If one takes into account the lack of affordable habitable housing and the lack of willpower of those who, I believe, can alleviate their plight, then the reaction of the affected persons is commendable. Park that thought and look at the hidden facts.
Surely it did not take six years to identify a piece of land which is still not transferred to the City.
So they just sat and ignored the cries of the people who voted them into power.
Does the City purchase land without any idea whether it meets the need? Some basic minus road, service and play area and a division of the balance can only give us one answer and that is that more, much more property should have been identified and purchased in this six- year period. Just apply a reasonable bulk factor. Done.
One cannot ignore the comment, “possible environmental constraints”. Surely one takes this into account before purchasing such land. What if the site is home to some protected frog species? Who wins the battle? The frogs or the people.
From whom was the land purchased and at what cost and when was that budget approved? Transfer of the land should not delay any planning phase.

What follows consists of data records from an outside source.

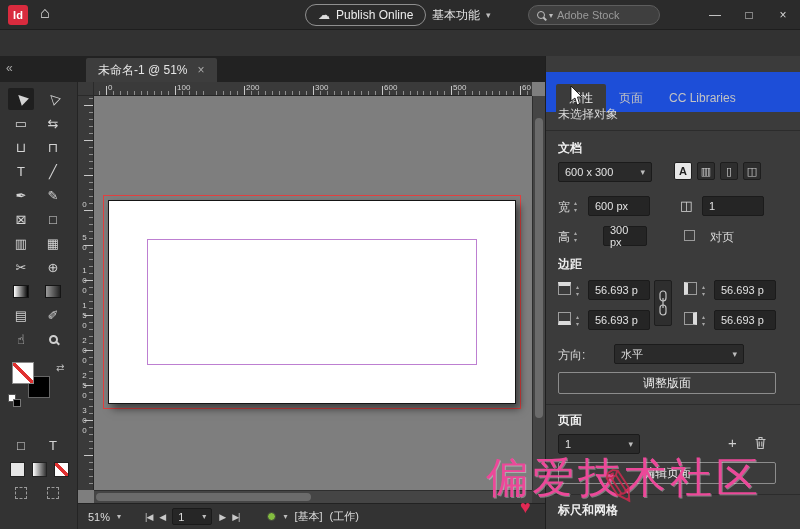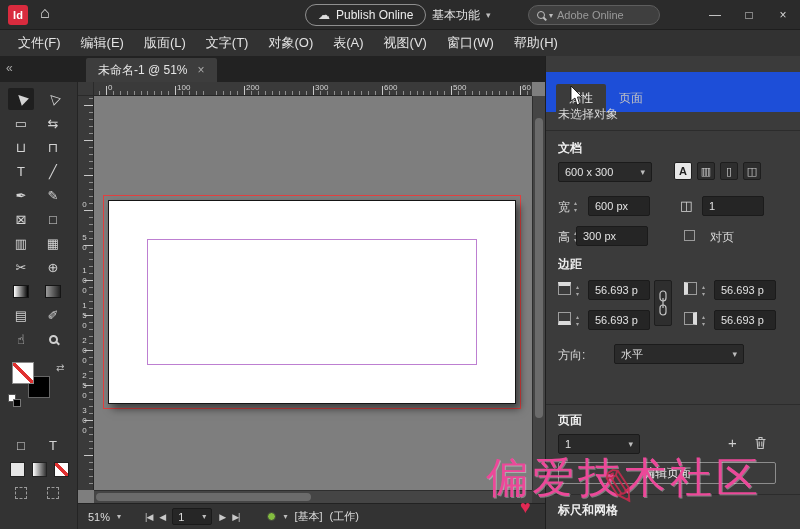--- a/index.html
+++ b/index.html
@@ -131,7 +131,7 @@
     <div class="search">
       <span class="mag"></span>
       <span class="chev">▾</span>
-      <span class="ph">Adobe Online</span>
+      <span class="ph">Adobe Stock</span>
     </div>
     <div class="winbtns">
       <span>—</span>

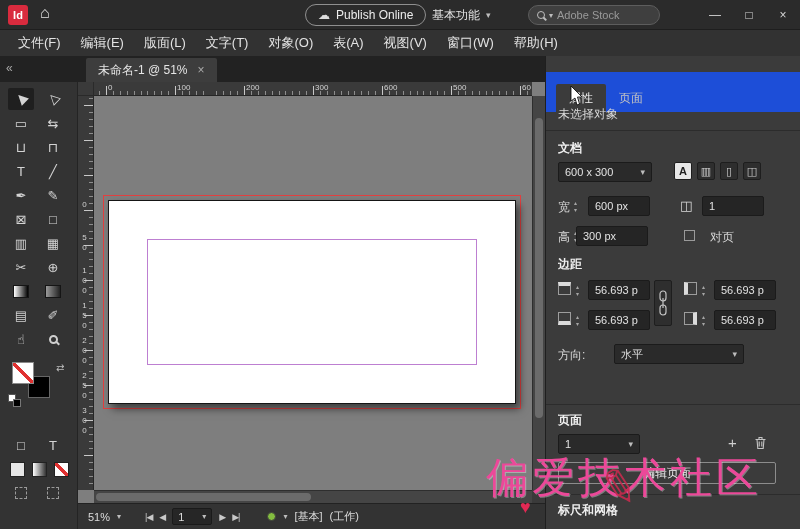--- a/index.html
+++ b/index.html
@@ -140,17 +140,6 @@
     </div>
   </div>
 
-  <div class="menubar">
-    <span>文件(F)</span>
-    <span>编辑(E)</span>
-    <span>版面(L)</span>
-    <span>文字(T)</span>
-    <span>对象(O)</span>
-    <span>表(A)</span>
-    <span>视图(V)</span>
-    <span>窗口(W)</span>
-    <span>帮助(H)</span>
-  </div>
 
   <div class="tabstrip">
     <span class="collapse">«</span>

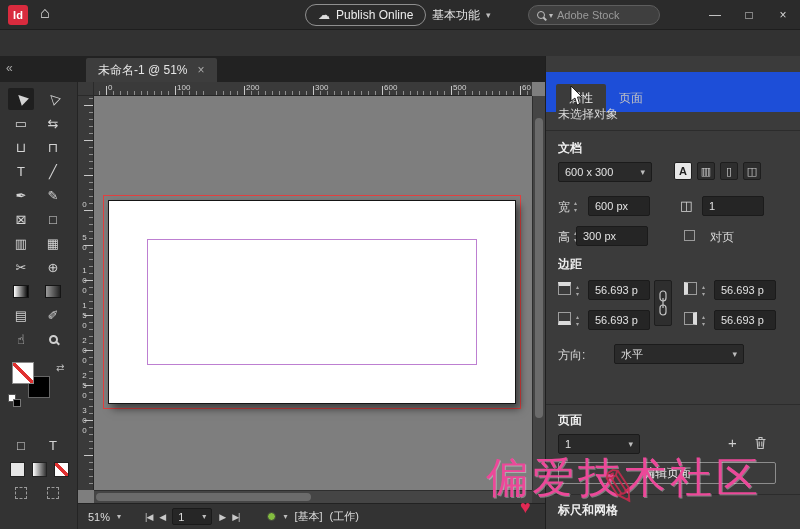--- a/index.html
+++ b/index.html
@@ -305,6 +305,7 @@
     <div class="ptabs">
       <div class="ptab active">属性</div>
       <div class="ptab">页面</div>
+      <div class="ptab">CC Libraries</div>
     </div>
     <div class="pbody">
       <span class="plabel" style="left:12px;top:10px">未选择对象</span>

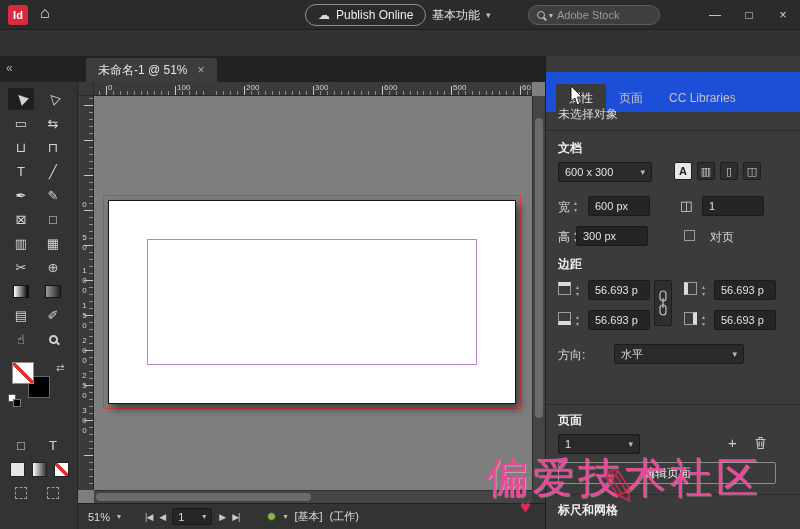--- a/index.html
+++ b/index.html
@@ -348,7 +348,7 @@
           <span>▴</span>
           <span>▾</span>
         </div>
-      <div class="inp" style="left:30px;top:130px;width:72px">
+      <div class="inp" style="left:57px;top:130px;width:44px">
           <span>300 px</span>
         </div>
       <span class="cb" style="left:138px;top:134px"></span>

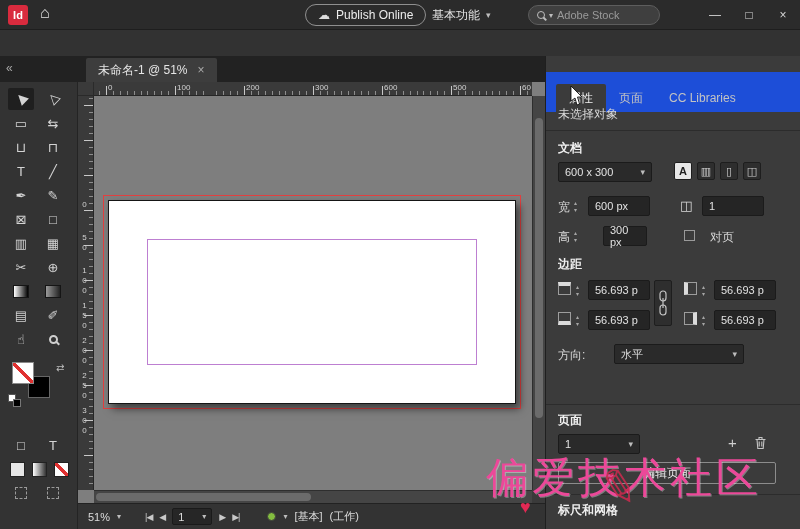--- a/index.html
+++ b/index.html
@@ -404,6 +404,9 @@
         <span class="chev">▾</span>
       </div>
 
+      <div class="pbtn" style="left:12px;top:276px;width:218px">
+          <span>调整版面</span>
+        </div>
 
       <div class="pdiv" style="top:308px"></div>
       <span class="phead" style="left:12px;top:316px">页面</span>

The land purchased is creating a war zone. How can one be so cruel to get two groups of “gatvol communities” into one space? Surely the persons of Heideveld will object to it.
A budget will be made available for the planning and design phase in July.
How does anyone decide what that budget should be if you have no clue what you intend to construct?
Why do the City in-house town planners not prepare a basic design layout? Surely this is not rocket science in our computerised society.
Is there really need for consultants who will increase project cost by about 15 to 20 percent, not mentioning the time factor of advertising and the tender and approval time for a team of consultants?
The above immediately indicates that the actual construction period will be at least one year away to accommodate this as well as to obtain funding in year 2019/20 and then we go out to tender for the construction phase and then only start to build.
I suggest that Brett Herron think on this a bit. This whole planning process, design and construction drawings and bill of quantity phase should not exceed two months. How you minimise the plight of the homeless with such a lacklustre approach is of deep concern.
We cannot deem rules and regulations as compiled by the privileged few above the well-being of the masses.